• _The data_
....
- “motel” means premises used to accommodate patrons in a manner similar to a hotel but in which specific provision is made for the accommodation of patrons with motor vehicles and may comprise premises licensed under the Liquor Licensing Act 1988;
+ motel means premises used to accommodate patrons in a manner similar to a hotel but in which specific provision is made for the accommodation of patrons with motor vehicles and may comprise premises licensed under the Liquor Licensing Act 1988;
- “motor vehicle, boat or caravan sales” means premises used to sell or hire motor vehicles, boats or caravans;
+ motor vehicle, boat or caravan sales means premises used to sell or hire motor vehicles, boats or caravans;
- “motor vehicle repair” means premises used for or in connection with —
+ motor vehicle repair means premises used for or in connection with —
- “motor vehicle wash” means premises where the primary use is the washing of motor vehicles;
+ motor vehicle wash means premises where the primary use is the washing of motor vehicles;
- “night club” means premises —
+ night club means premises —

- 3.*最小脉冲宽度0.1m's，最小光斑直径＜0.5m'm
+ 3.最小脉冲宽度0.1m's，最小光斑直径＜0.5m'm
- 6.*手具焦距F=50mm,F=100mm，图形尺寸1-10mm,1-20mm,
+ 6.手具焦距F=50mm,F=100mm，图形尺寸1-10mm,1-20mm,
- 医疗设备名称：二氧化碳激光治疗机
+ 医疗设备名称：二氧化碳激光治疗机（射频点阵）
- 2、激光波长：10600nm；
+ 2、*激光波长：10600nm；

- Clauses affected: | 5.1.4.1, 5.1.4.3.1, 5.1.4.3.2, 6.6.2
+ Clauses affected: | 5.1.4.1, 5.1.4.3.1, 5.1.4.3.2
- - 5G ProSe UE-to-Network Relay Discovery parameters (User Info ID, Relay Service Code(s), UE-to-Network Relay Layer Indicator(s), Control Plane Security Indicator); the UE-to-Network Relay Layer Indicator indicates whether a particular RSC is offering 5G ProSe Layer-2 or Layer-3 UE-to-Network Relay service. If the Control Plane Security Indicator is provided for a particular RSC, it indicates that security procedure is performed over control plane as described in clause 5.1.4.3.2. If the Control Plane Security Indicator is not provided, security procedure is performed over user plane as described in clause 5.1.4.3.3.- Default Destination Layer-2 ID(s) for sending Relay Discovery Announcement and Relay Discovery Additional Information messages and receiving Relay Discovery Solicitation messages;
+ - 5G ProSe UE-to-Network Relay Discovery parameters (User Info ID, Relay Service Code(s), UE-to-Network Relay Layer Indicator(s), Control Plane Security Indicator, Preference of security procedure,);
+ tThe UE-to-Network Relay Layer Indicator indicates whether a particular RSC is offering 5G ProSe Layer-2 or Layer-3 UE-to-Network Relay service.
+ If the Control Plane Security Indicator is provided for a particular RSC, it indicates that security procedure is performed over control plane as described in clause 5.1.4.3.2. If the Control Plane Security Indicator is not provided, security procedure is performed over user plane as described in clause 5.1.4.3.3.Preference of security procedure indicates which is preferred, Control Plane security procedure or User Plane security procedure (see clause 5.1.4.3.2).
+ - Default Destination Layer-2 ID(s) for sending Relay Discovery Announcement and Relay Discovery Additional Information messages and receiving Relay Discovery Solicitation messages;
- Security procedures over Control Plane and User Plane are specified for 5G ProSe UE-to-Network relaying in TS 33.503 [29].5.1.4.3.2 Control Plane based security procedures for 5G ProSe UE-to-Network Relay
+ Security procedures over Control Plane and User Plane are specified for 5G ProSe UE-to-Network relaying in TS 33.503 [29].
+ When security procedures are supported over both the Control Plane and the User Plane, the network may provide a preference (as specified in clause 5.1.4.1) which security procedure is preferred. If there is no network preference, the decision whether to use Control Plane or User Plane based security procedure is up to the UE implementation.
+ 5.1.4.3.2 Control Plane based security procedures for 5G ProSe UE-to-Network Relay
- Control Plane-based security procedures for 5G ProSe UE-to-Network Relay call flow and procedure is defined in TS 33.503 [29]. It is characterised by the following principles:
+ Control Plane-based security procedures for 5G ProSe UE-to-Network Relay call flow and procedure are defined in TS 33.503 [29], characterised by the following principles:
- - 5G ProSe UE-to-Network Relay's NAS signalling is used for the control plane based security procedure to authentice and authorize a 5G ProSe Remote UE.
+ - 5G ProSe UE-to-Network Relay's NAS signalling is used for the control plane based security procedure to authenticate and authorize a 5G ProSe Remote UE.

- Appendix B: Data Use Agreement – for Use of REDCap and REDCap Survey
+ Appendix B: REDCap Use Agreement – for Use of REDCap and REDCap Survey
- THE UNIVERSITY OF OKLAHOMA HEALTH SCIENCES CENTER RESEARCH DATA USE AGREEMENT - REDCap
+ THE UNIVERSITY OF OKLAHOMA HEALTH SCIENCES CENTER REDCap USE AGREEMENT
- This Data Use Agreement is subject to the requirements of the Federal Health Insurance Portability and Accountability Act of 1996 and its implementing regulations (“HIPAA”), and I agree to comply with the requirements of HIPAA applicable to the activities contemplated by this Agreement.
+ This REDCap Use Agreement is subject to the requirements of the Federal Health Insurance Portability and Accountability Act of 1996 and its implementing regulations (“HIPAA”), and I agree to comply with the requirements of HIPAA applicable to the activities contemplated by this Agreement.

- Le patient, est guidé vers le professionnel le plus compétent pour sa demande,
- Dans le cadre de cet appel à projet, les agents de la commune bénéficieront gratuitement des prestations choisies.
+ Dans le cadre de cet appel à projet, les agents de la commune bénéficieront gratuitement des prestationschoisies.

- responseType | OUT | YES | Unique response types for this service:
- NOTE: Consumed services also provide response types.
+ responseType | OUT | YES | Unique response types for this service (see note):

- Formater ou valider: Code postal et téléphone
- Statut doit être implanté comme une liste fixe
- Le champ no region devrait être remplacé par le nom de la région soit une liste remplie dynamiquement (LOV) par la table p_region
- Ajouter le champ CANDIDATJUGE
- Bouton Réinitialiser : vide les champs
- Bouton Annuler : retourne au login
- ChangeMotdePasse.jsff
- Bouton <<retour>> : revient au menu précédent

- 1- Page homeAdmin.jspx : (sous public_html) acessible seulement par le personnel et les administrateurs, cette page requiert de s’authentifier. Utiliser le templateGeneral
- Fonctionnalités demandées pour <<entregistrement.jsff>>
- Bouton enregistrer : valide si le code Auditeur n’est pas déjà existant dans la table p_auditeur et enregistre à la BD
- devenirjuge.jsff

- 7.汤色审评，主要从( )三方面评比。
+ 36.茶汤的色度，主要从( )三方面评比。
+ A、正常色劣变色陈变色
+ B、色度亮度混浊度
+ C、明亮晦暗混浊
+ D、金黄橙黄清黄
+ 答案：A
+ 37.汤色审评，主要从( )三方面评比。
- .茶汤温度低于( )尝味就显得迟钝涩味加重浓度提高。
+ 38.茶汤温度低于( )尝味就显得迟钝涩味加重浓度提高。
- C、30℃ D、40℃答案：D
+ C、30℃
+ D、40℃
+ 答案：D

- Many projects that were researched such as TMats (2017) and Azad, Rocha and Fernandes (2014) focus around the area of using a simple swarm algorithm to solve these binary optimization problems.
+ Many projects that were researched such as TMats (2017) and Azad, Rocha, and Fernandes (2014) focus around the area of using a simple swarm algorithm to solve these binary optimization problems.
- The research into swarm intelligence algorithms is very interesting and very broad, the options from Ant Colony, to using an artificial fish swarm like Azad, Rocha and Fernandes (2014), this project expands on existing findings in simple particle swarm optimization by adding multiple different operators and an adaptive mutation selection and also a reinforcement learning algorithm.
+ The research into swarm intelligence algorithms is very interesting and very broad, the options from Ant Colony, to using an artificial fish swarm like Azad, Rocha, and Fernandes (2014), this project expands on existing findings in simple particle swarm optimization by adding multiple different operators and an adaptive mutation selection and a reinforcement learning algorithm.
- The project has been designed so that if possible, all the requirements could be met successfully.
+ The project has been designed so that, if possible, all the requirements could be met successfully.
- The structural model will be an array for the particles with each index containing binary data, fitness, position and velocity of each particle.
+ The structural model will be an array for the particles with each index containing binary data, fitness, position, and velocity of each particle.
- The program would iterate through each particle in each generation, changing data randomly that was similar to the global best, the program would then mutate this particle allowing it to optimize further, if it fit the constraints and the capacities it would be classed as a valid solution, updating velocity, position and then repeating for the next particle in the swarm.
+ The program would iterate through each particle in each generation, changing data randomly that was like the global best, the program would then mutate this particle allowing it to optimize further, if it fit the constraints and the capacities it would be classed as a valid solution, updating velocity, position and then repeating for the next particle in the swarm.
....
• _Aim of the task_
One inclusive range is required: first line of the data through the line containing "caravan sales means". Set it down exactly and output nothing else.

• _Solution_
- “motel” means premises used to accommodate patrons in a manner similar to a hotel but in which specific provision is made for the accommodation of patrons with motor vehicles and may comprise premises licensed under the Liquor Licensing Act 1988;
+ motel means premises used to accommodate patrons in a manner similar to a hotel but in which specific provision is made for the accommodation of patrons with motor vehicles and may comprise premises licensed under the Liquor Licensing Act 1988;
- “motor vehicle, boat or caravan sales” means premises used to sell or hire motor vehicles, boats or caravans;
+ motor vehicle, boat or caravan sales means premises used to sell or hire motor vehicles, boats or caravans;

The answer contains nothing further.